Dealer by Iván Salinas from There’s Only Peace in Death Press
Dealer by Iván Salinas, published by There’s Only Peace in Death Press, reads less like a collection and more like a live wire — erratic, charged, and impossible to hold without feeling the current. What emerges across these poems is not just a poetics of fragmentation, but a poetics of acceleration: language pushed to the brink of combustion, identity split and remixed in real time, the city coursing through every line like voltage.
Take “My fingers squeeze the black nipple poking the dashboard,” where the poem itself becomes a vehicle — erratic, slang-heavy, and dangerously alive. The narrator “restarts Trip B” while “Trippin Balls Behind the wheel,” collapsing the boundaries between driver, drug, and destination. The repetition of “B”—“B B B B B Btch Btch Btch” — isn’t just sonic play; it’s a stuttered engine, a glitch in the linguistic system, a refusal of coherence that mirrors the chaos of Los Angeles traffic and the psychic overload of its inhabitants.

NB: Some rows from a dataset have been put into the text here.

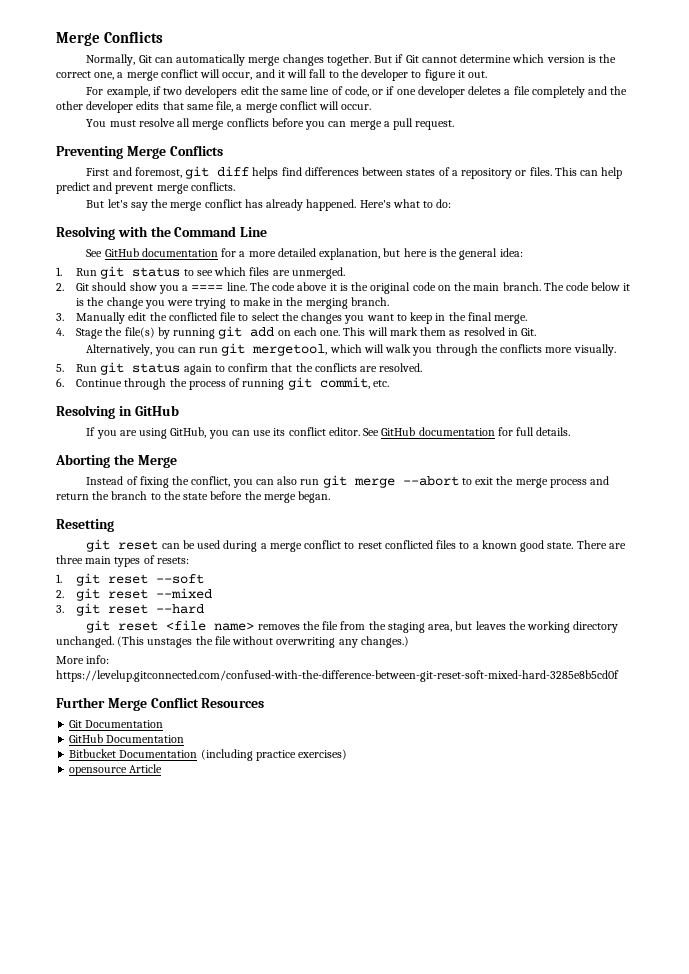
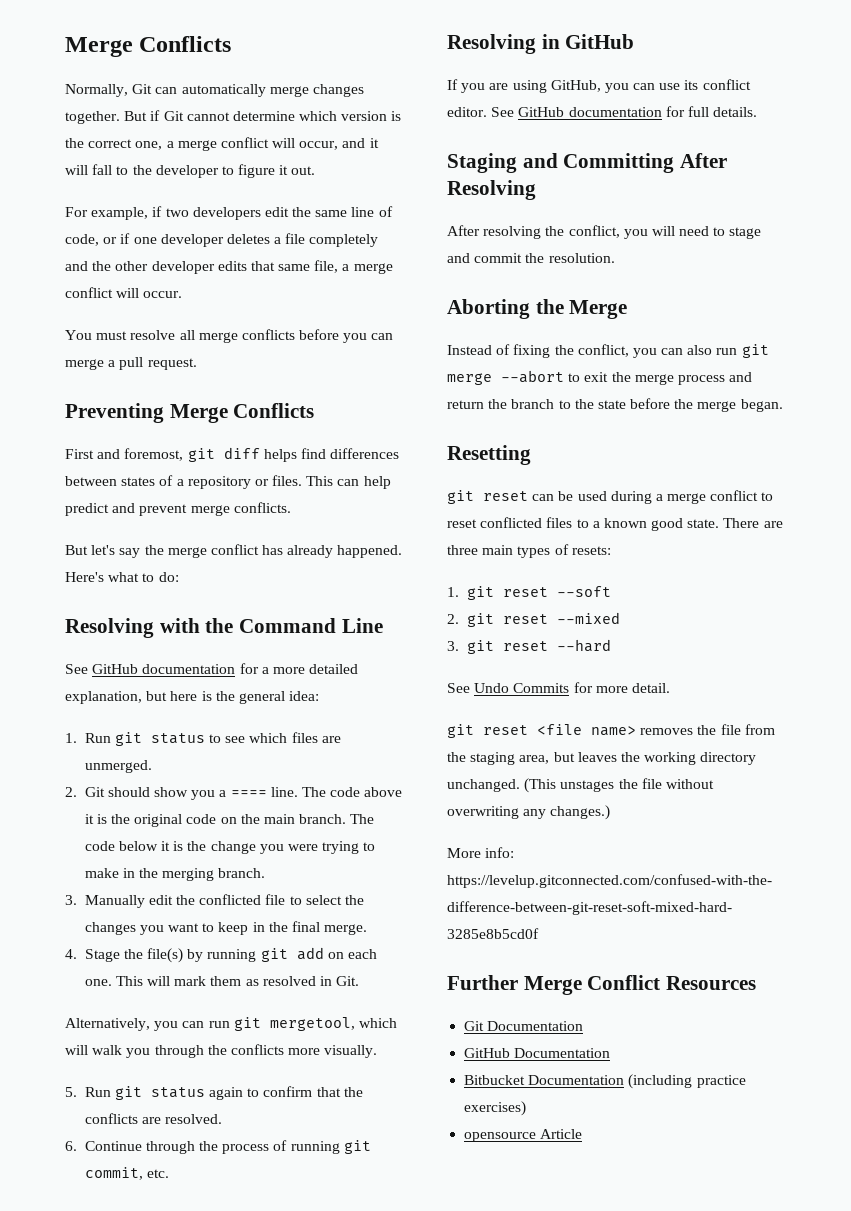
+ Staging and Committing After Resolving
+ After resolving the conflict, you will need to stage and commit the resolution.
+ See Undo Commits for more detail.

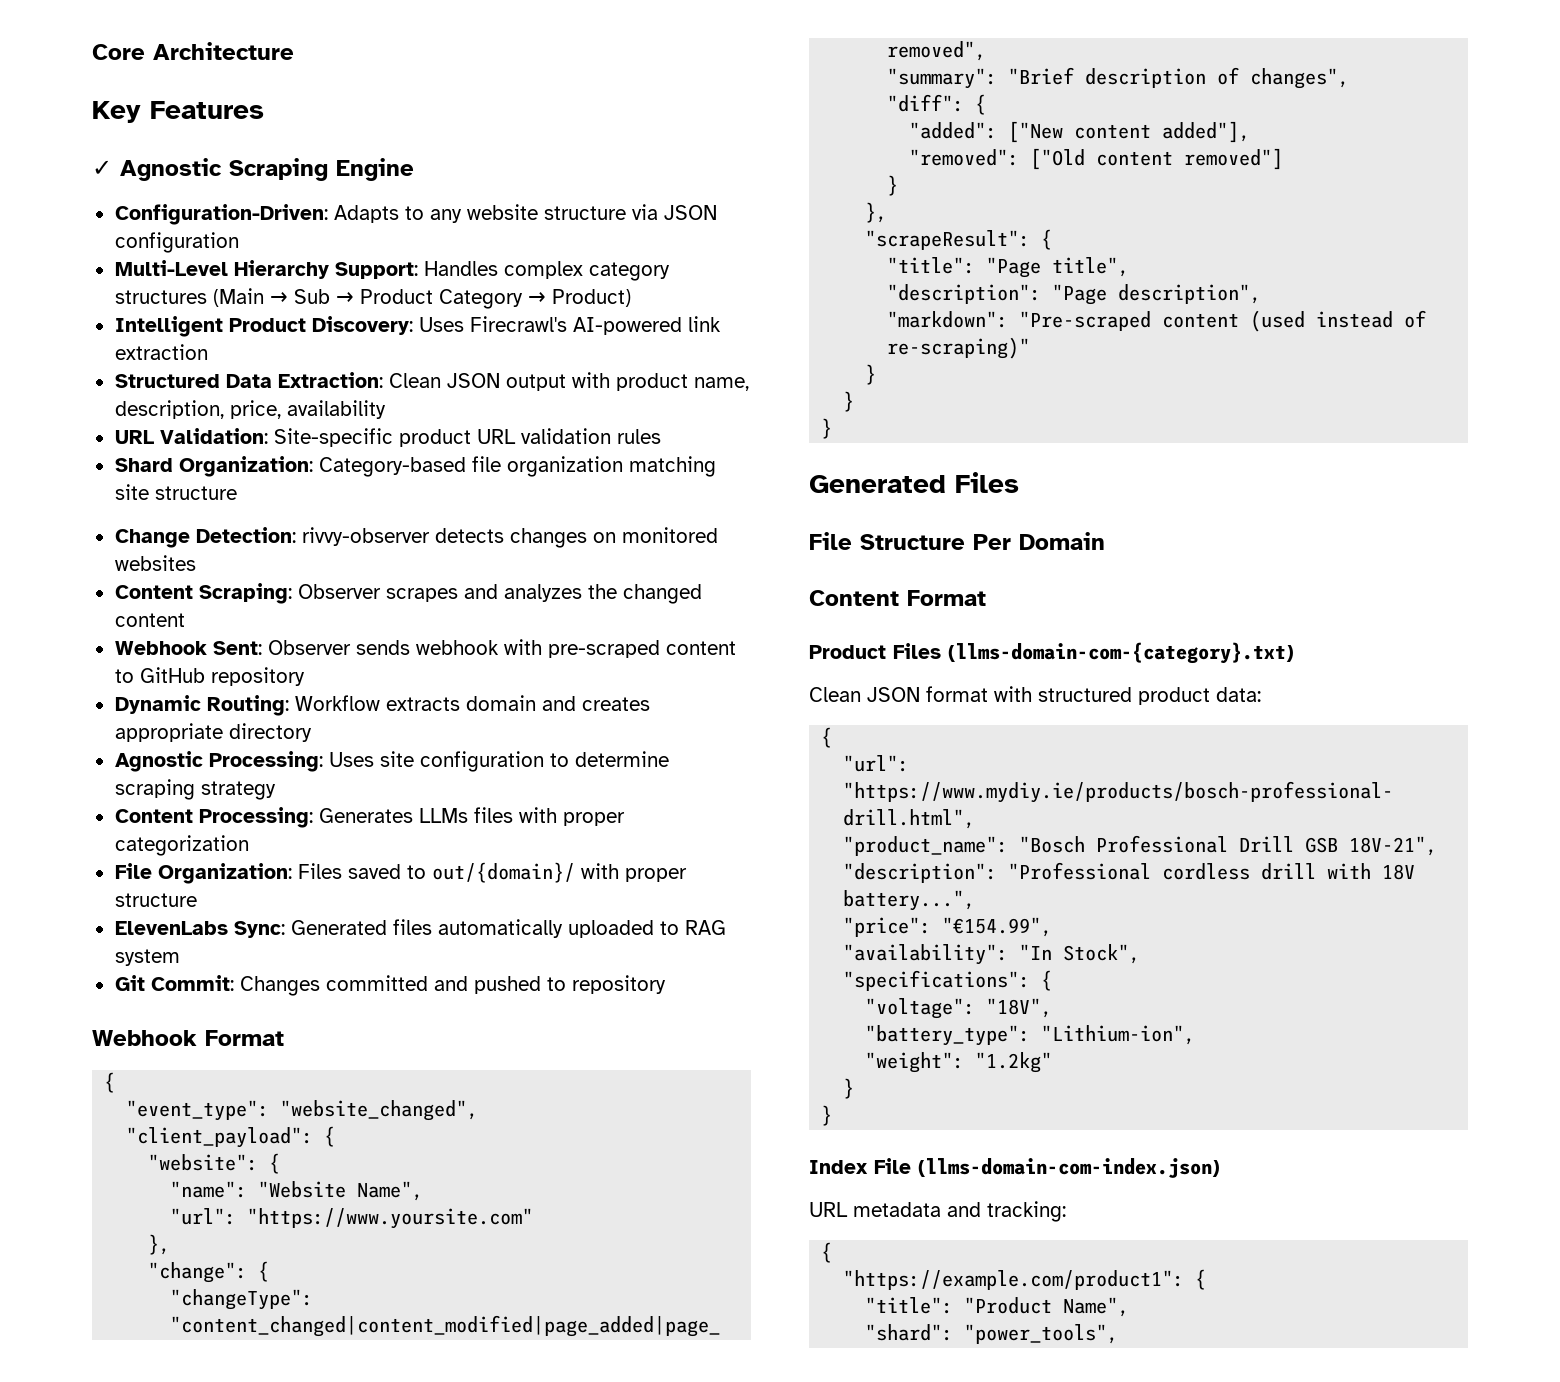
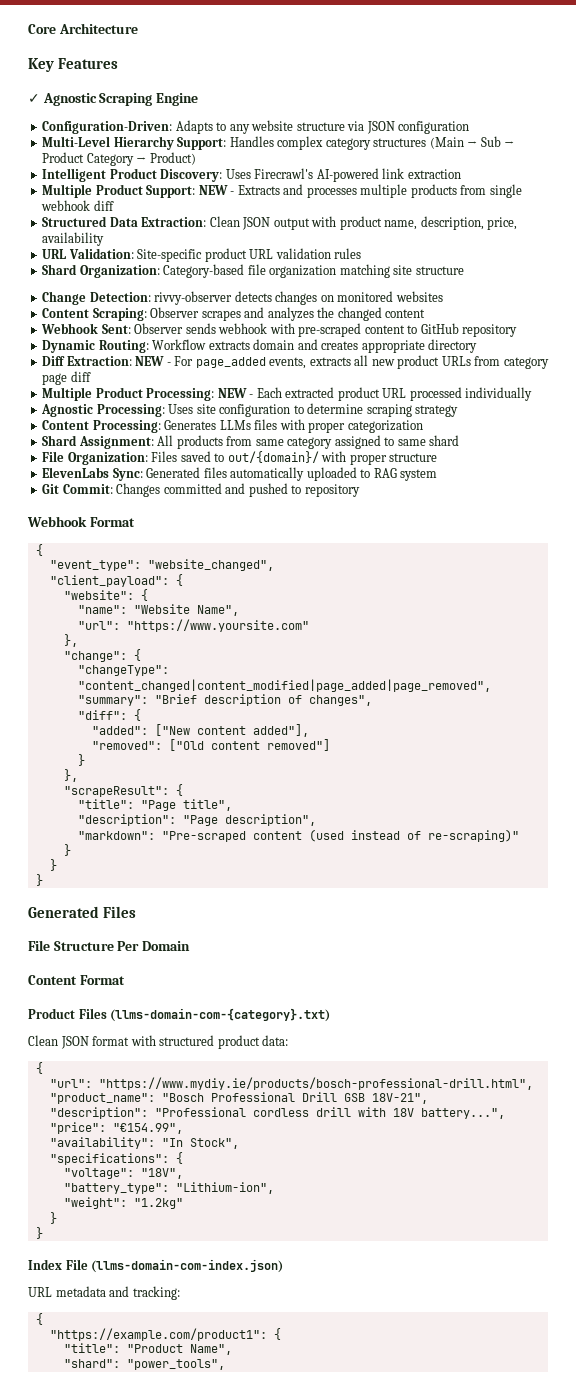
+ Multiple Product Support: NEW - Extracts and processes multiple products from single webhook diff
+ Diff Extraction: NEW - For page_added events, extracts all new product URLs from category page diff
+ Multiple Product Processing: NEW - Each extracted product URL processed individually
+ Shard Assignment: All products from same category assigned to same shard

The poem doesn’t describe motion; it enacts it, swerving through registers, languages, and identities with reckless precision.
This kinetic instability finds a different register in “Quarters (self–portrait at 25),” where time itself becomes transactional. Here, the narrator “empties the meters / to buy me more verses,” turning poetry into currency and survival into a kind of perpetual debt. The imagery of coins, meters, and “the sound of change / all over the world” reframes existence as something spent and reclaimed in fragments. Even celebration is undercut — “Cop cuts a slice / and threatens you with your birthday” — suggesting that time, like the city, is something policed, portioned, and weaponized. The poem’s desire “to accomplish nothing more! / than to live in the left pocket / where night is eternal” reads as both resignation and resistance: a refusal to participate in the forward march of productivity.
Vehicles recur throughout the collection as both literal and symbolic bodies. In “Arguments to euthenize a vehicle,” the car becomes an ailing organism, its “oil slick guts” bled out across domestic space. The question of whether to “resurrect you with a spell” turns mechanical failure into a metaphysical dilemma, linking ecology and desire. Driving is framed as compulsion — “to drive is to live” — yet also as harm, implicating both the individual and the system in cycles of damage. The poem’s closing image — “From shattered glass / The galaxy is born” — suggests that even destruction produces its own warped cosmology.
That entanglement of oil, blood, and survival reaches a stark articulation in “Ballad of my Gas Tank.” Here, petroleum is rendered as force and death sentence simultaneously: “In oil, there is blood to feed and be fed.” The poem collapses global economies into bodily necessity, where consumption becomes indistinguishable from violence. References to war, extraction, and depletion — “the barrels are running low”—echo through a voice that is both prophetic and exhausted. The line “Battery Killed The Gasoline Star” refracts pop culture into ecological elegy, underscoring the absurdity and inevitability of collapse.
Across these poems, Salinas refuses aesthetic distance. The work is immersive, abrasive, and deliberately unstable. Code-switching is constant, not as ornament but as necessity — English and Spanish colliding, mutating, and coexisting in ways that reflect lived experience rather than literary convention. The tone swings from manic humor to existential dread, often within the same breath. Syntax fractures, repetition overwhelms, and meaning emerges less through narrative than through accumulation and pressure.
What holds Dealer together is not coherence but intensity. These poems operate like systems under strain — linguistic, economic, ecological — each one threatening to break apart even as it generates new forms. The city, particularly Los Angeles, is not just a backdrop but a circulatory system: traffic, meters, and gasoline all feeding into a shared pulse of urgency.
At times, the excess is disorienting. The density of imagery and velocity of shifts can feel like too much — too loud, too fast, too fragmented. But that is precisely the point. Dealer doesn’t ask to be neatly understood; it demands to be experienced, endured, and inhabited.
In the end, Salinas offers no resolution — only immersion in a world where everything is in motion, everything is for sale, and everything is on the verge of breaking. The result is a body of work that feels immediate, unstable, and unmistakably alive.
While a resident of New York City, Richard Modiano became active in the literary community connected to the Poetry Project where he came to know Gregory Corso, Allen Ginsberg, Anne Waldman, William S. Burroughs and Ted Berrigan. In 2001 he was a programmer at Beyond Baroque Literary/Arts Center, joined the Board of Trustees in 2006, and from 2010 to 2019, he served as Executive Director. The Huffington Post named him as one of 200 people doing the most to promote poetry in the United States. Modiano is the winner of the 2022 Joe Hill Prize for labor poetry and is a Pushcart Prize nominee.